Dataset items
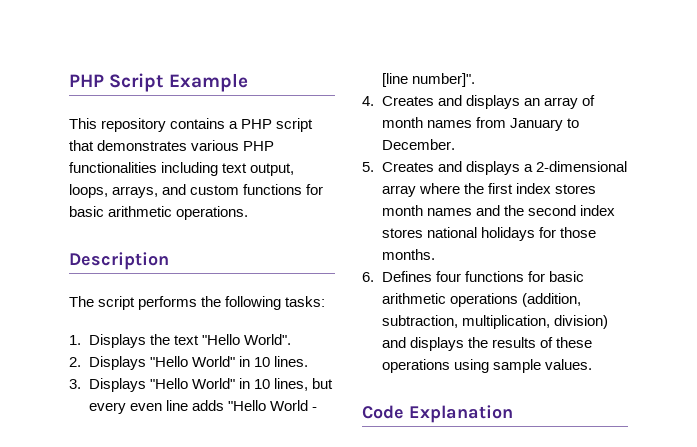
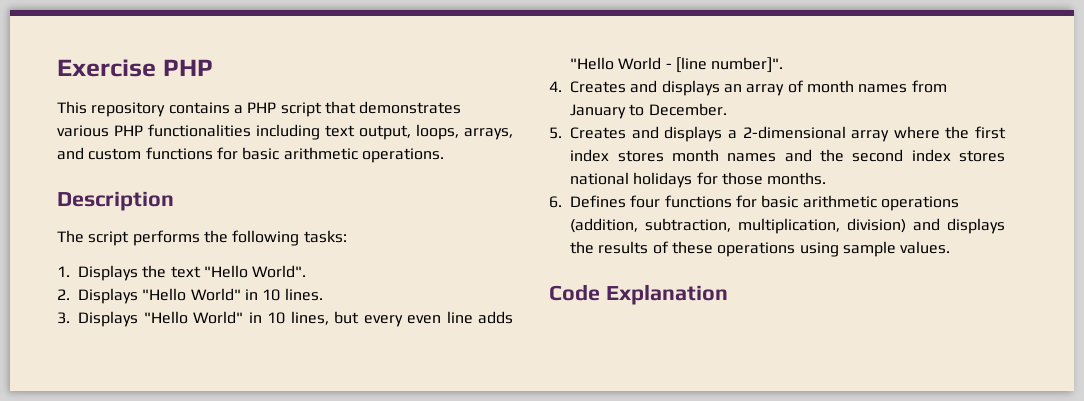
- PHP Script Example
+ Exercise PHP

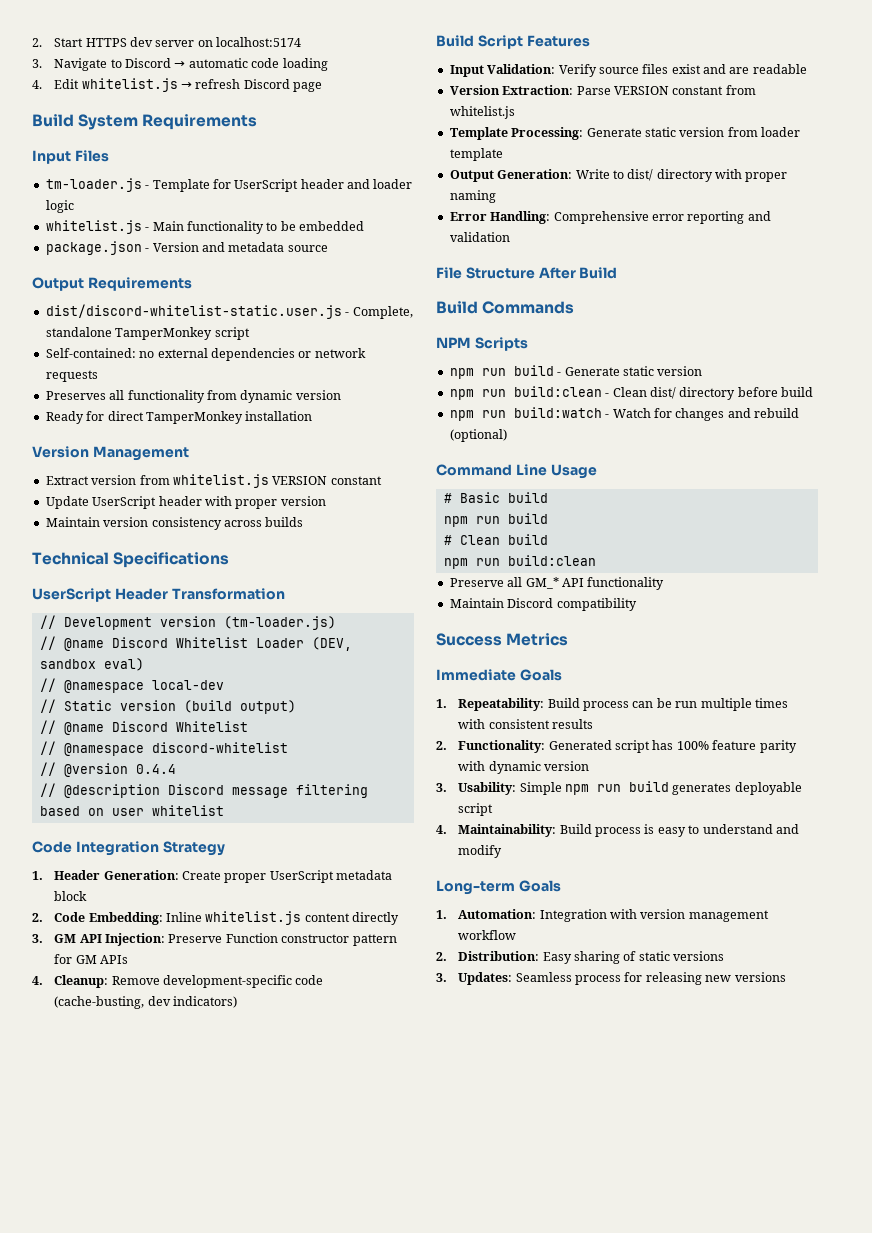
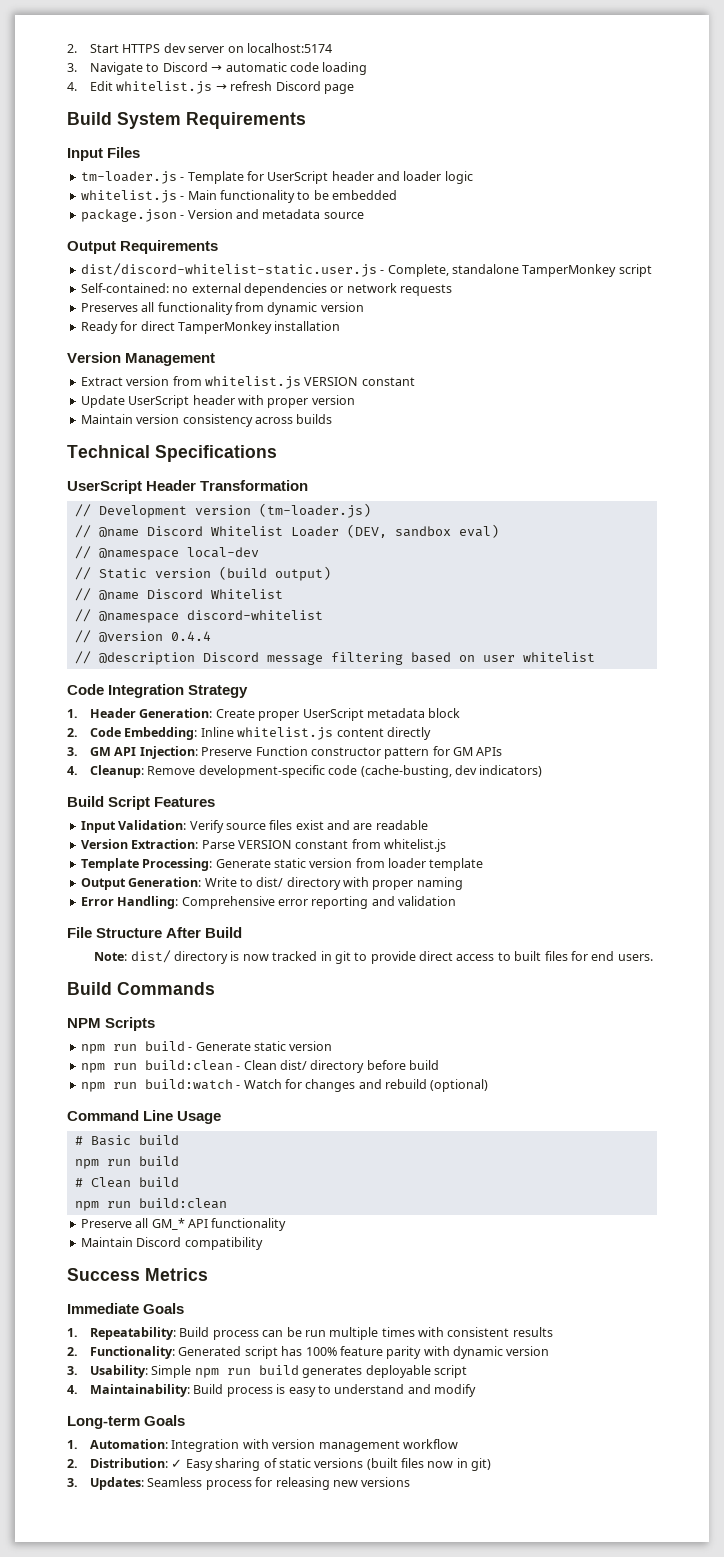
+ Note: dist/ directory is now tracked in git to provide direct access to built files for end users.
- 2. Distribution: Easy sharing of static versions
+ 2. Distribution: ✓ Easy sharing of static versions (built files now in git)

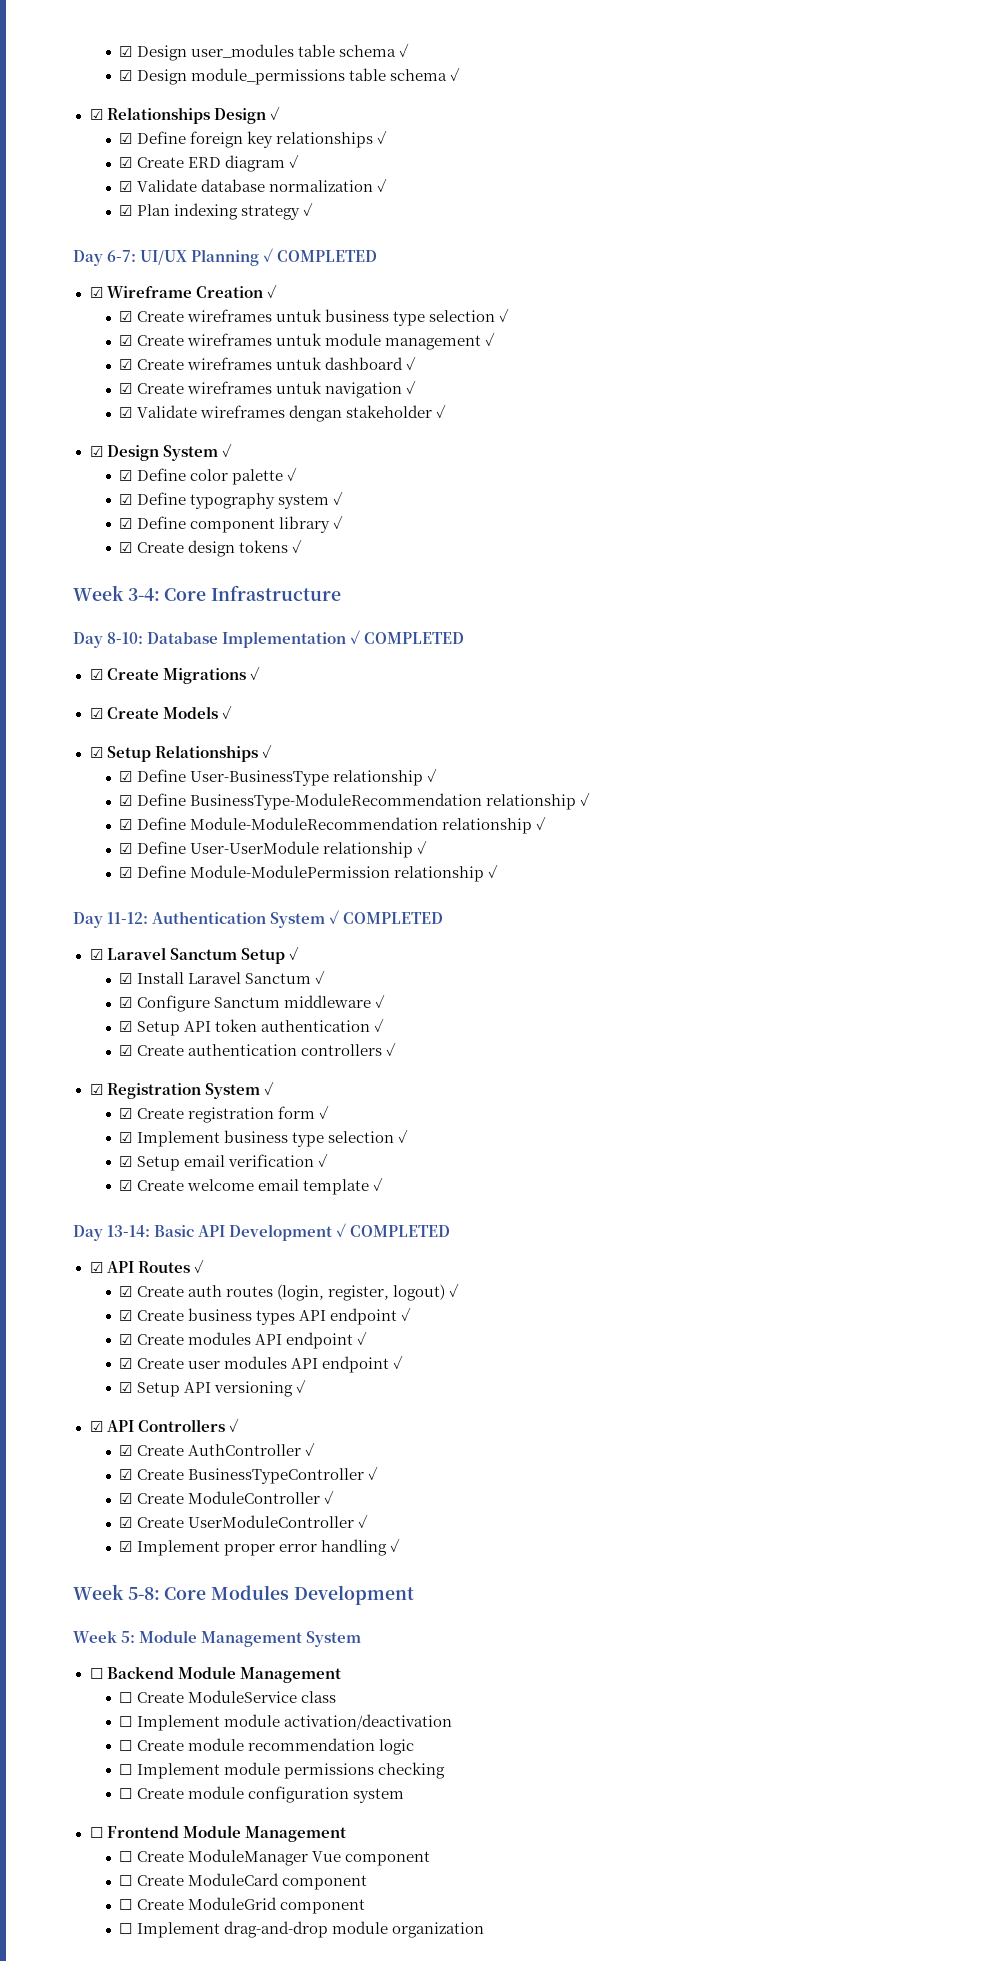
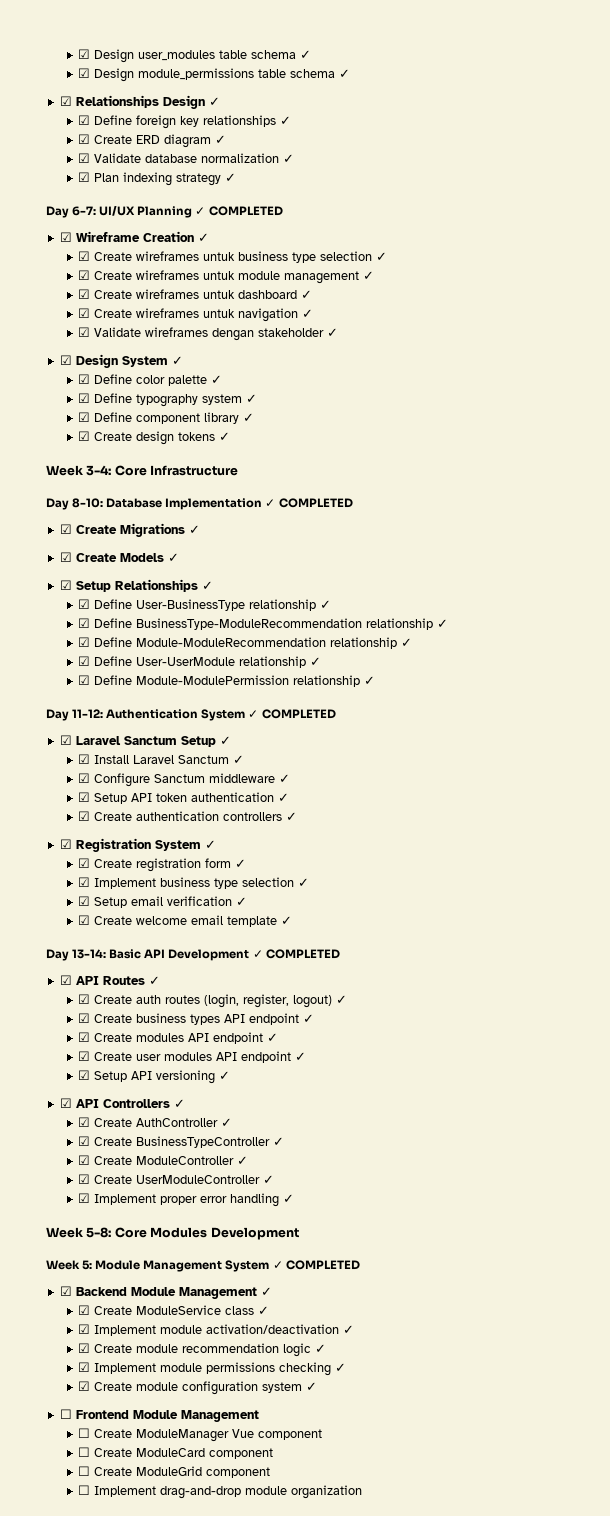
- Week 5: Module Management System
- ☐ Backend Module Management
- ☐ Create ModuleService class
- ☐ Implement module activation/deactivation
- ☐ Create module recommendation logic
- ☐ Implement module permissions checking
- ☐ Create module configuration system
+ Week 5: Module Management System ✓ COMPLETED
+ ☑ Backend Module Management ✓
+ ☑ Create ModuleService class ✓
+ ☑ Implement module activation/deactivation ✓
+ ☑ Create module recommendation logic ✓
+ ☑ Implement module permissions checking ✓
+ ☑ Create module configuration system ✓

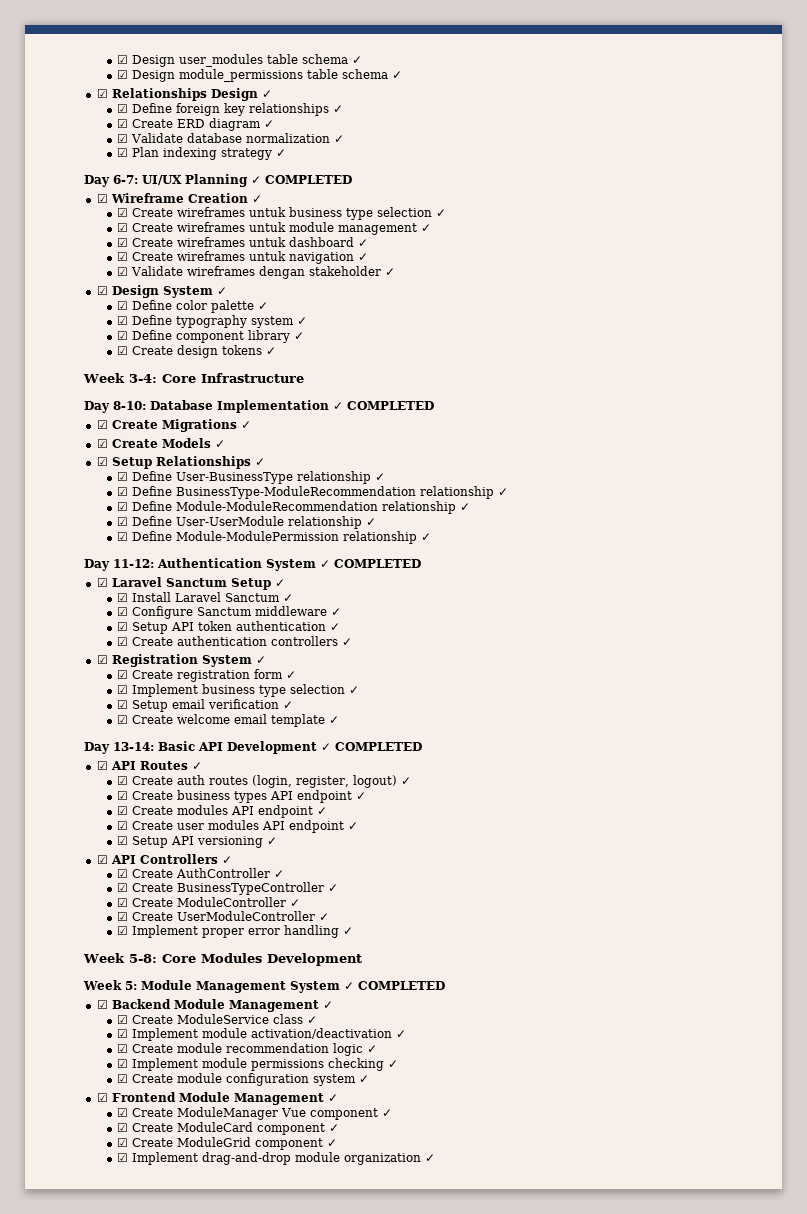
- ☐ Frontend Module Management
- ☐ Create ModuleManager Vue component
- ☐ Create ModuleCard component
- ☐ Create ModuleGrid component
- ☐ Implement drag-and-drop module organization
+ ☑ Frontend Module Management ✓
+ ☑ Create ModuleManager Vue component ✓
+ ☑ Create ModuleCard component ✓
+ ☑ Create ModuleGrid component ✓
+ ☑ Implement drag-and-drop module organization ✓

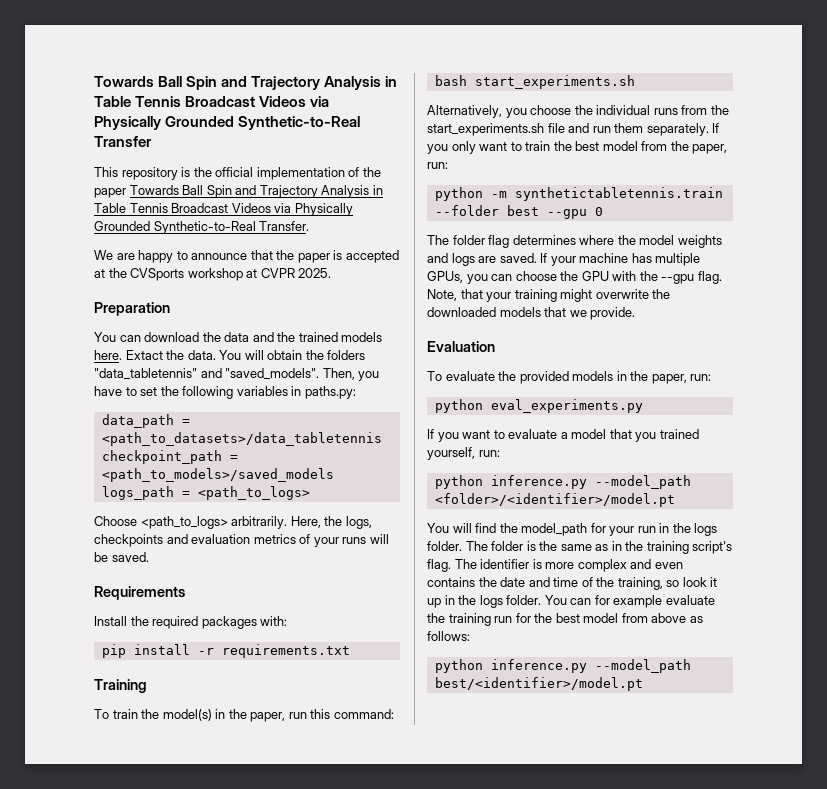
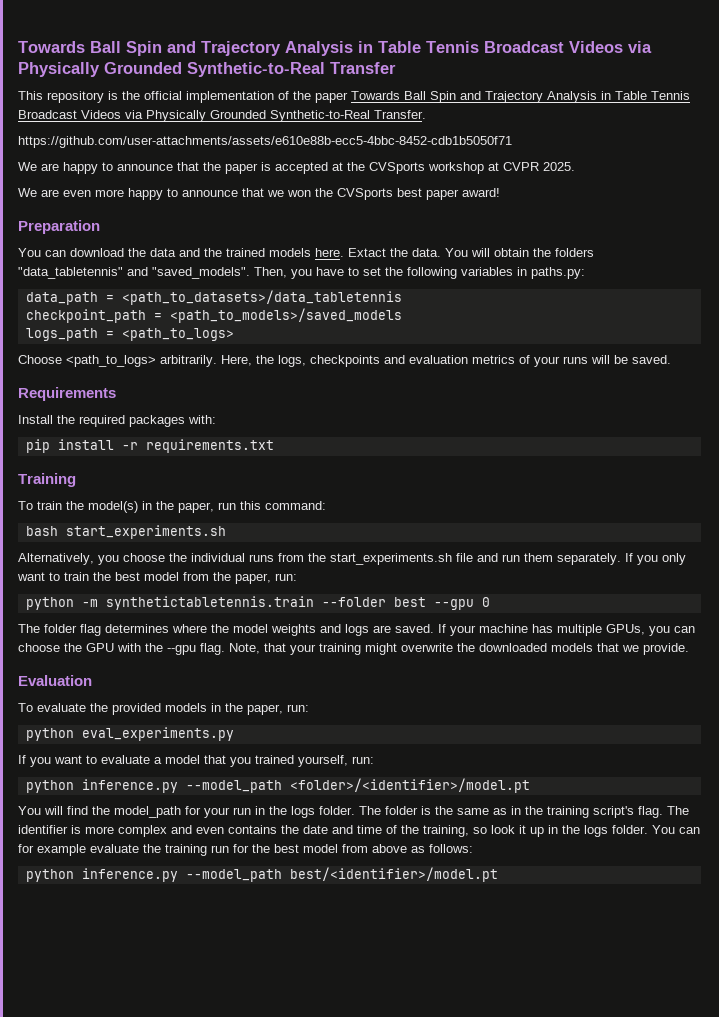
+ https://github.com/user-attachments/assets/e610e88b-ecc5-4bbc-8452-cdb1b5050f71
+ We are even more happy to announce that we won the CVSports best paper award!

[WORK TO COMPLETE]:
Gather each line from the entries above that includes the word "class".

[EXPECTED OUTPUT]:
- ☐ Create ModuleService class
+ ☑ Create ModuleService class ✓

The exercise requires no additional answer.